[[ DATA, beginning ]]

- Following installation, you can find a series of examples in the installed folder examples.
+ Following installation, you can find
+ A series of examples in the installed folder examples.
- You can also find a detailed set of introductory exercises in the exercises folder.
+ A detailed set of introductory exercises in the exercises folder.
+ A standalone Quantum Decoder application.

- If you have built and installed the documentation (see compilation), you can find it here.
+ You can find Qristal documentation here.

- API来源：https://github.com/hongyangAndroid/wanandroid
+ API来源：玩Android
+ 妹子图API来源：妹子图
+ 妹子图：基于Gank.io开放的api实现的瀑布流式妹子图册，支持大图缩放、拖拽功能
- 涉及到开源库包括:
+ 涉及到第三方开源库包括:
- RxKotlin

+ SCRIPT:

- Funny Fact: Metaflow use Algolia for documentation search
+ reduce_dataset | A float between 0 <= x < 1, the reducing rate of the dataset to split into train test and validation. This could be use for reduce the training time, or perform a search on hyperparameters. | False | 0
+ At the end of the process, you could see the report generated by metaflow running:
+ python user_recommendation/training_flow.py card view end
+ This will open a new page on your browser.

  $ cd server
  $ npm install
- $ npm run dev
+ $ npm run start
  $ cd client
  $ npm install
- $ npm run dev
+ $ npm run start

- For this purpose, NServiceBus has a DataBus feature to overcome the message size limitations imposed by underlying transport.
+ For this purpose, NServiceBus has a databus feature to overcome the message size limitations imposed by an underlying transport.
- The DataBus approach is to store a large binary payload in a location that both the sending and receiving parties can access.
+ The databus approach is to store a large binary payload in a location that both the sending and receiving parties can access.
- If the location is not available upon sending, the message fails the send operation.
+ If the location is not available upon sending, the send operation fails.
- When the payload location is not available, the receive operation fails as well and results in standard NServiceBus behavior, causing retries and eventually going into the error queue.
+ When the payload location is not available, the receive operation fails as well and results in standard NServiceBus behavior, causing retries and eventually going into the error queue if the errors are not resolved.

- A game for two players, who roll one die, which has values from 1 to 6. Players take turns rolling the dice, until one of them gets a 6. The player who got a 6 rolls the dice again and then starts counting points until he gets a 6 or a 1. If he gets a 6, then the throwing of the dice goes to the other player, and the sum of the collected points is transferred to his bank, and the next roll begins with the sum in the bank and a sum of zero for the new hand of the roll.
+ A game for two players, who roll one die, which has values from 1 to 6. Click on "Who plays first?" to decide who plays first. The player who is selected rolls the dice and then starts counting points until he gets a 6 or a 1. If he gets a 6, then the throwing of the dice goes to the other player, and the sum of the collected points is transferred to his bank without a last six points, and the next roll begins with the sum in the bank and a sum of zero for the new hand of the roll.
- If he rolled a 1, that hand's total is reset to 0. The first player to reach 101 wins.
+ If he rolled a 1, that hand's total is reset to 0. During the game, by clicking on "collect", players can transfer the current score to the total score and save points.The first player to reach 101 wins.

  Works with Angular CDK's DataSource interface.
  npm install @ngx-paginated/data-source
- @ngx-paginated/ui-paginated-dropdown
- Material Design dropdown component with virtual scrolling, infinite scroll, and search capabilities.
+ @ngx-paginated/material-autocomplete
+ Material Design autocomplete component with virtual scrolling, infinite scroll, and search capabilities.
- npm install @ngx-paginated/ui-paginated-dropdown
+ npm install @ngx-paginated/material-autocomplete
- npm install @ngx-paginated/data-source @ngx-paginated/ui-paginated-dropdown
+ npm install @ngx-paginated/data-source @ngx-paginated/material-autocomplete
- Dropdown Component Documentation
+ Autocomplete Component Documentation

[[ DATA, end ]]

> [TASK DESCRIPTION] Please give back the entries above, unchanged and complete.

> [WRITTEN RESPONSE]
- Following installation, you can find a series of examples in the installed folder examples.
+ Following installation, you can find
+ A series of examples in the installed folder examples.
- You can also find a detailed set of introductory exercises in the exercises folder.
+ A detailed set of introductory exercises in the exercises folder.
+ A standalone Quantum Decoder application.

- If you have built and installed the documentation (see compilation), you can find it here.
+ You can find Qristal documentation here.

- API来源：https://github.com/hongyangAndroid/wanandroid
+ API来源：玩Android
+ 妹子图API来源：妹子图
+ 妹子图：基于Gank.io开放的api实现的瀑布流式妹子图册，支持大图缩放、拖拽功能
- 涉及到开源库包括:
+ 涉及到第三方开源库包括:
- RxKotlin

+ SCRIPT:

- Funny Fact: Metaflow use Algolia for documentation search
+ reduce_dataset | A float between 0 <= x < 1, the reducing rate of the dataset to split into train test and validation. This could be use for reduce the training time, or perform a search on hyperparameters. | False | 0
+ At the end of the process, you could see the report generated by metaflow running:
+ python user_recommendation/training_flow.py card view end
+ This will open a new page on your browser.

  $ cd server
  $ npm install
- $ npm run dev
+ $ npm run start
  $ cd client
  $ npm install
- $ npm run dev
+ $ npm run start

- For this purpose, NServiceBus has a DataBus feature to overcome the message size limitations imposed by underlying transport.
+ For this purpose, NServiceBus has a databus feature to overcome the message size limitations imposed by an underlying transport.
- The DataBus approach is to store a large binary payload in a location that both the sending and receiving parties can access.
+ The databus approach is to store a large binary payload in a location that both the sending and receiving parties can access.
- If the location is not available upon sending, the message fails the send operation.
+ If the location is not available upon sending, the send operation fails.
- When the payload location is not available, the receive operation fails as well and results in standard NServiceBus behavior, causing retries and eventually going into the error queue.
+ When the payload location is not available, the receive operation fails as well and results in standard NServiceBus behavior, causing retries and eventually going into the error queue if the errors are not resolved.

- A game for two players, who roll one die, which has values from 1 to 6. Players take turns rolling the dice, until one of them gets a 6. The player who got a 6 rolls the dice again and then starts counting points until he gets a 6 or a 1. If he gets a 6, then the throwing of the dice goes to the other player, and the sum of the collected points is transferred to his bank, and the next roll begins with the sum in the bank and a sum of zero for the new hand of the roll.
+ A game for two players, who roll one die, which has values from 1 to 6. Click on "Who plays first?" to decide who plays first. The player who is selected rolls the dice and then starts counting points until he gets a 6 or a 1. If he gets a 6, then the throwing of the dice goes to the other player, and the sum of the collected points is transferred to his bank without a last six points, and the next roll begins with the sum in the bank and a sum of zero for the new hand of the roll.
- If he rolled a 1, that hand's total is reset to 0. The first player to reach 101 wins.
+ If he rolled a 1, that hand's total is reset to 0. During the game, by clicking on "collect", players can transfer the current score to the total score and save points.The first player to reach 101 wins.

  Works with Angular CDK's DataSource interface.
  npm install @ngx-paginated/data-source
- @ngx-paginated/ui-paginated-dropdown
- Material Design dropdown component with virtual scrolling, infinite scroll, and search capabilities.
+ @ngx-paginated/material-autocomplete
+ Material Design autocomplete component with virtual scrolling, infinite scroll, and search capabilities.
- npm install @ngx-paginated/ui-paginated-dropdown
+ npm install @ngx-paginated/material-autocomplete
- npm install @ngx-paginated/data-source @ngx-paginated/ui-paginated-dropdown
+ npm install @ngx-paginated/data-source @ngx-paginated/material-autocomplete
- Dropdown Component Documentation
+ Autocomplete Component Documentation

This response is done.